The explicit goal of the investigations, laid out in one contract with Black Cube, signed in July, was to stop the publication of the abuse allegations against Weinstein that eventually emerged in the New York Times and The New Yorker. Over the course of a year, Weinstein had the agencies “target,” or collect information on, dozens of individuals, and compile psychological profiles that sometimes focussed on their personal or sexual histories. Weinstein monitored the progress of the investigations personally. He also enlisted former employees from his film enterprises to join in the effort, collecting names and placing calls that, according to some sources who received them, felt intimidating.

Weinstein’s attorney’s weren’t outside of those efforts. One of his attorneys, David Boies, personally signed the contract for Black Cube, hoping to uncover information that could block the then-upcoming Times report on Weinstein’s abuses. He did this, even as his firm was representing the Times in a libel case.

Advertisement

Here’s how the scam went down.

In May, 2017, McGowan received an e-mail from a literary agency introducing her to a woman who identified herself as Diana Filip, the deputy head of sustainable and responsible investments at Reuben Capital Partners, a London-based wealth-management firm.
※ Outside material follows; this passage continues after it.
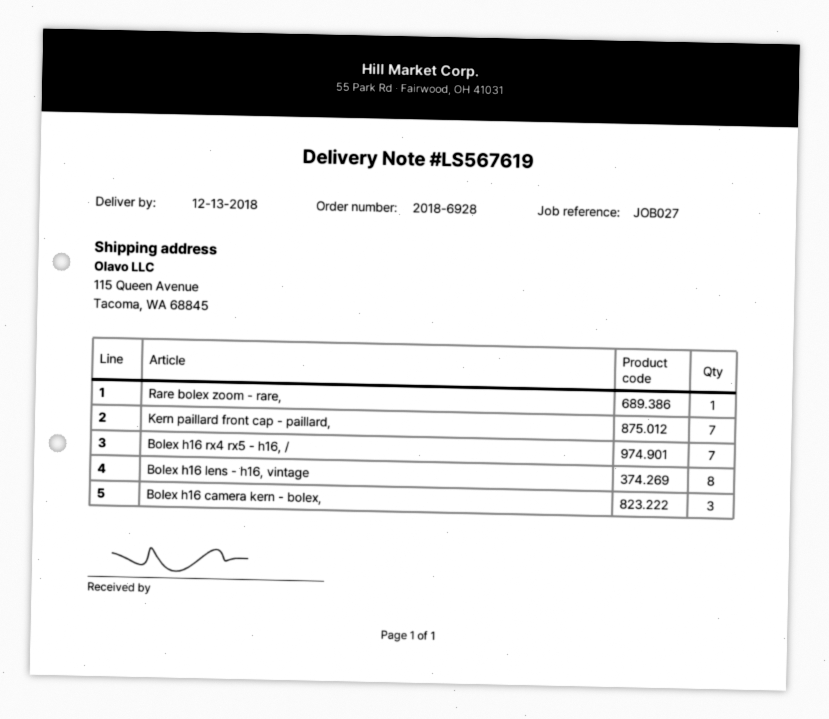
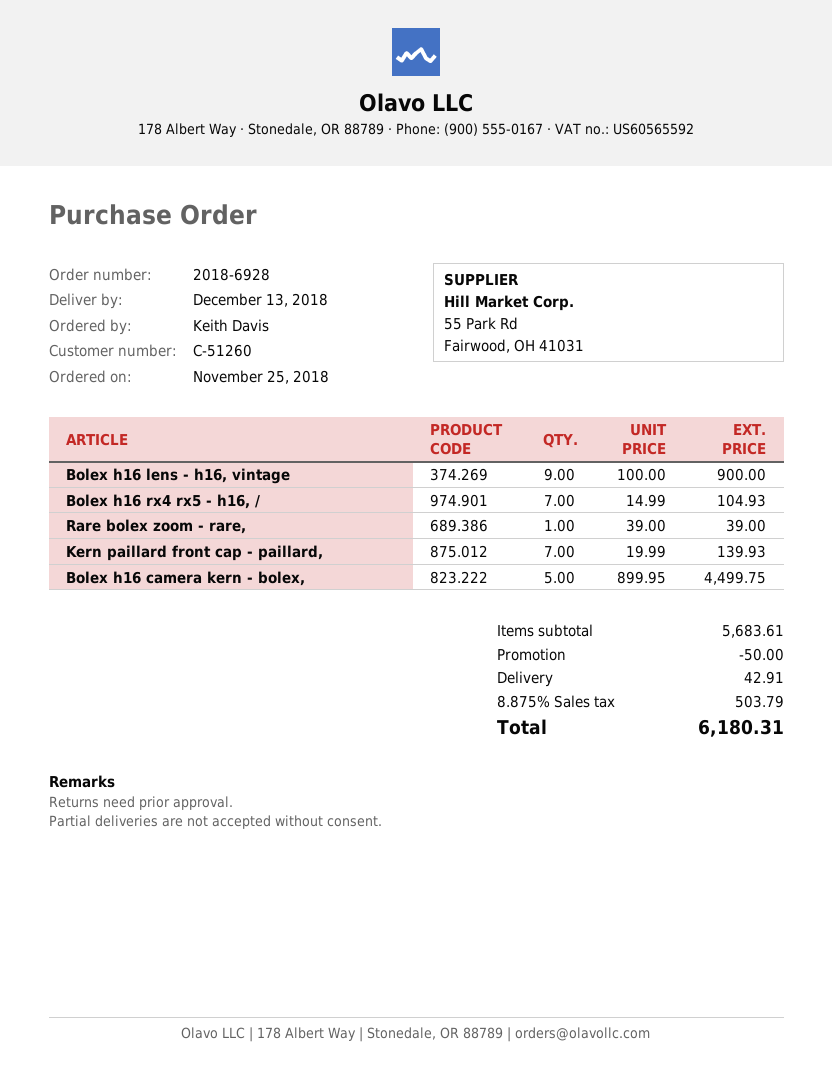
Bolex h16 lens - h16, vintage: 8 -> 9
Bolex h16 camera kern - bolex,: 3 -> 5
Filip told McGowan that she was launching an initiative to combat discrimination against women in the workplace and asked McGowan, a vocal women’s-rights advocate, to speak at a gala kickoff event later that year. Filip offered McGowan a fee of sixty-thousand dollars. “I understand that we have a lot in common,” Filip wrote to McGowan before their first meeting, in May, at the Peninsula Hotel in Beverly Hills. Filip had a U.K. cell-phone number, and she spoke with what McGowan took to be a German accent. Over the following months, the two women met at least three more times at hotel bars in Los Angeles and New York and other locations. “I took her to the Venice boardwalk and we had ice cream while we strolled,” McGowan told me, adding that Filip was “very kind.” The two talked at length about issues relating to women’s empowerment. Filip also repeatedly told McGowan that she wanted to make a significant investment in McGowan’s production company.

They didn’t stop with McGowan. They also attempted to draw in Rowan Farrow, as he retells.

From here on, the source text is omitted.